JE: “Wow. You just brought the room down hard. Any time the phrase ‘Untitled Bret Ratner Project’ is used it’s cause for self-immolation. I feel like we could dedicate a whole blog or maybe a podcast dissecting Eddie Murphy’s movies and his career trajectory. In a way he’s kind of Tyson-esque in that he’s a shadow of his former self. Just like Tyson he was ferocious, talented and unlike anything seen before during the 80s. But now, what is he? He’s gone far beyond the natural reflex of making family movies that many celebrities have. We’ve discussed it many times, but it make sense actors would want to make movies their kids can watch. But Eddie has long since crossed the line. It’s like watching someone actively trying to burn their legacy to the ground. I mean, ‘Norbit,’ really? Really? Every time I watch ‘Coming to America,’ (hands down one of his best movies), I feel like I’m watching two different men. Is it possible Eddie Murphy died during the mid-90s and he’s been replaced by a less-talented but similar looking member of the Murphy family? Can we get Charlie Murphy to confirm this?”
My Life In Ruins
VPJ: “If there are two words more guaranteed to repel potential male movie viewers than ‘Nia Vardalos,’ then I don’t know them. ‘Traveling Pants,’ maybe. Anyway, the star of the equally never watched by a male human ‘My Big Fat Greek Wedding’ dips back into the retsina bottle in this tale of a shrill, would-be adorable single gal looking for love in the Greek Isles. (SPOILER AHEAD! She finds it.) You are legally required to purchase this for your mom for Christmas.”
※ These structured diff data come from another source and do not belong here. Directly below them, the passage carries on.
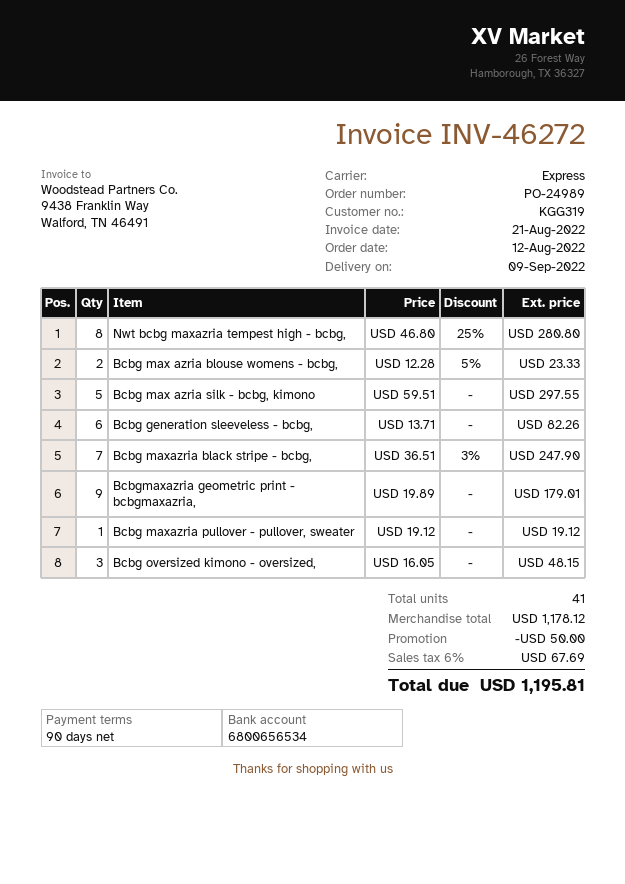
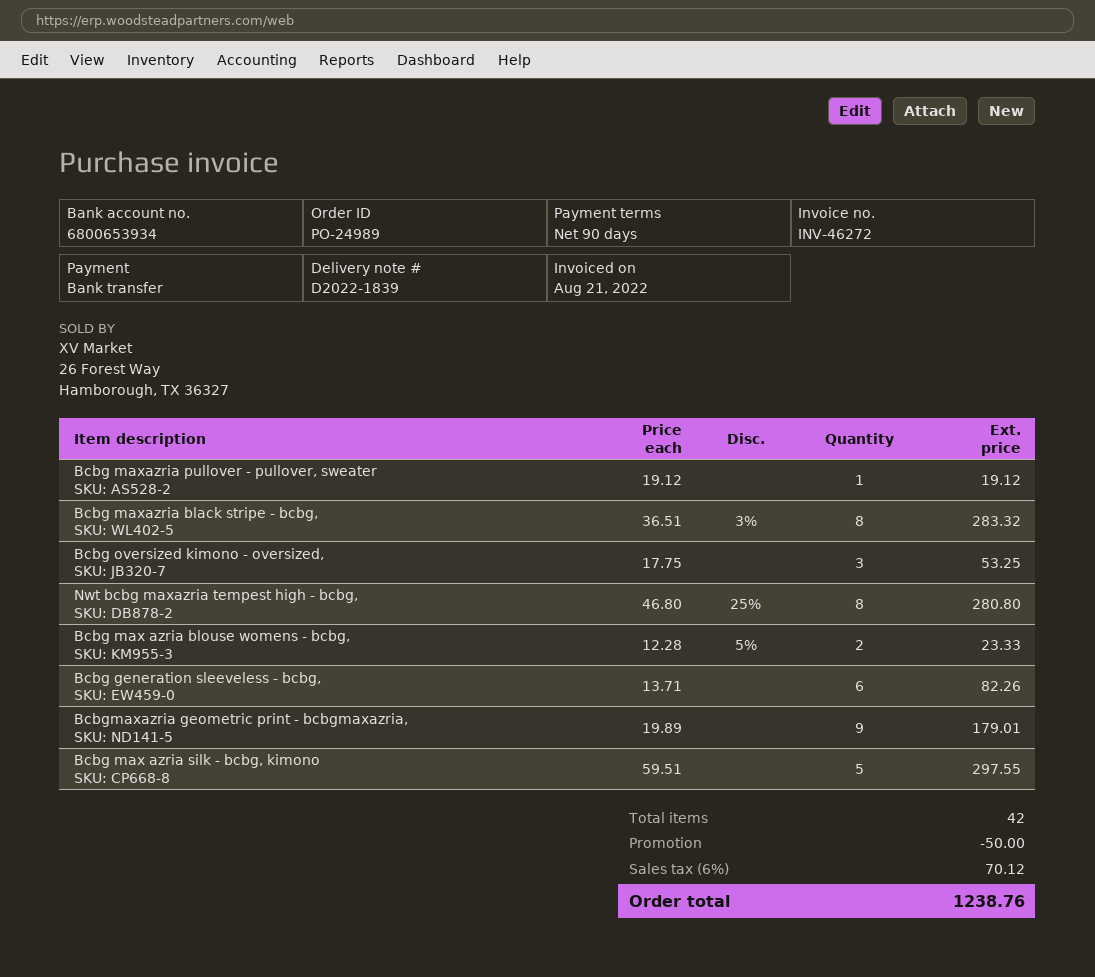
bank account: 6800656534 -> 6800653934
Bcbg maxazria black stripe - bcbg,: 7 x 36.51 - 3% = 247.90 -> 8 x 36.51 - 3% = 283.32
Bcbg oversized kimono - oversized,: 3 x 16.05 = 48.15 -> 3 x 17.75 = 53.25
total quantity: 41 -> 42
tax: 6% = 67.69 -> 6% = 70.12
total: 1195.81 -> 1238.76

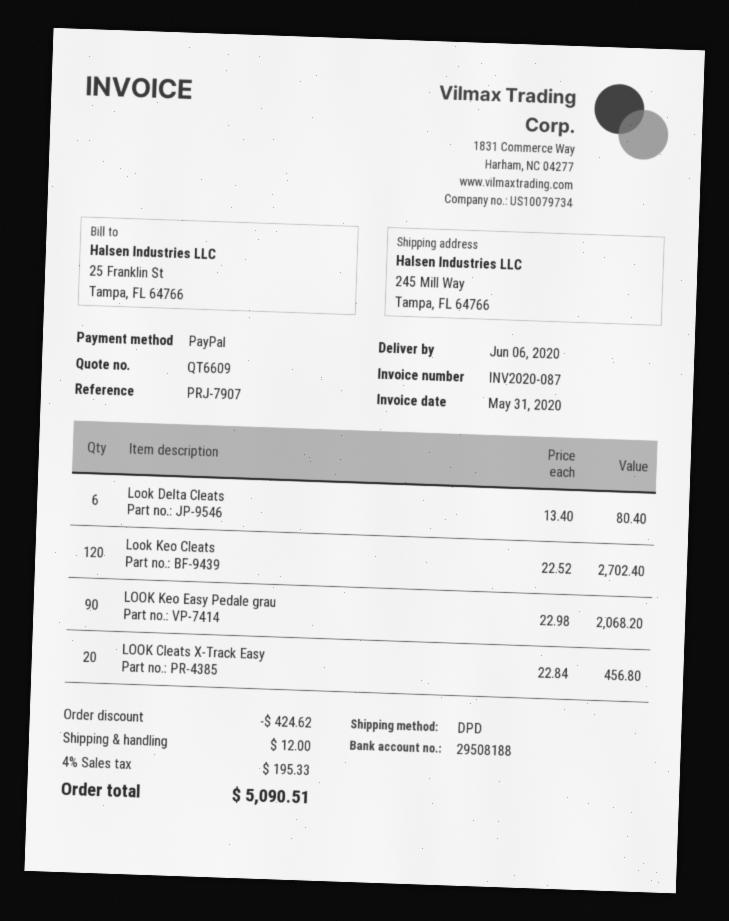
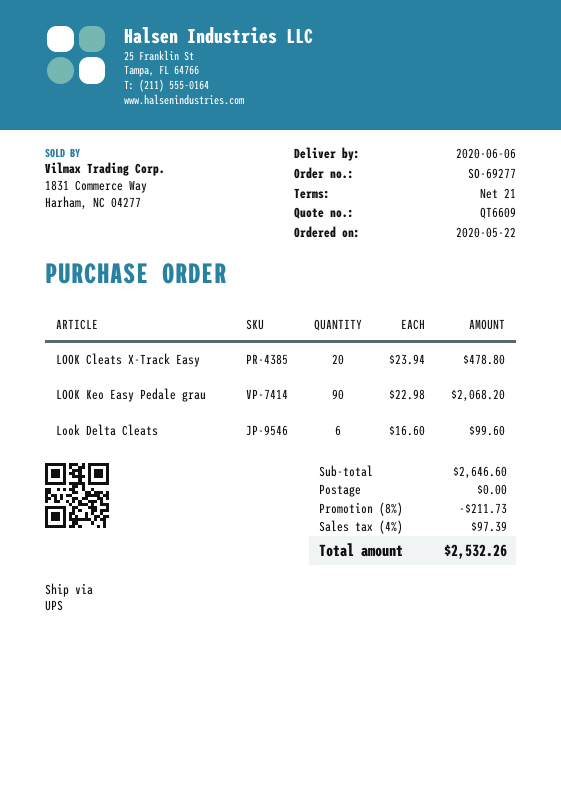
shipping method: DPD -> UPS
Look Delta Cleats: 6 x 13.40 = 80.40 -> 6 x 16.60 = 99.60
Look Keo Cleats: 120 x 22.52 = 2702.40 -> none
LOOK Cleats X-Track Easy: 20 x 22.84 = 456.80 -> 20 x 23.94 = 478.80
discount: 424.62 -> 211.73
shipping: 12.00 -> 0.00
tax: 4% = 195.33 -> 4% = 97.39
total: 5090.51 -> 2532.26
JE: “I’m sorry I just dozed off. What was that? ‘My Big Fat Life in Ruins,’ sounds like a…zzz. See, it happened again. You ever wonder if some movies are specifically made to be toxic to males of the species? I understand there are ‘chick flicks,’ and romantic comedies that may not appeal to a guy, but they don’t actively repel them like a magnet. If I had to I could sit down and watch ‘Sex in the City’ or something starring Amy Adams or Gabrielle Union looking for love. But this and its predecessor seem like studio-made kryptonite to guys. Keep it away or we’ll turn green and die. Also, while I’m fired up, she couldn’t even be bothered to stay off the Greek thing? Isn’t that just lazy? I mean I get it, you’re proud of your Greek heritage, but let up already! Great, now I’m shaking I’m so angry. Fire up one of those Ozploitation flicks stat Jonesy…”
– Name a Harold Ramis movie that influenced your life or sense of humor.
– Seriously, do we need to devote a blog or podcast to breaking down what happened to Eddie Murphy?
– Guy kryptonite: what flicks are bound to turn you away fellas?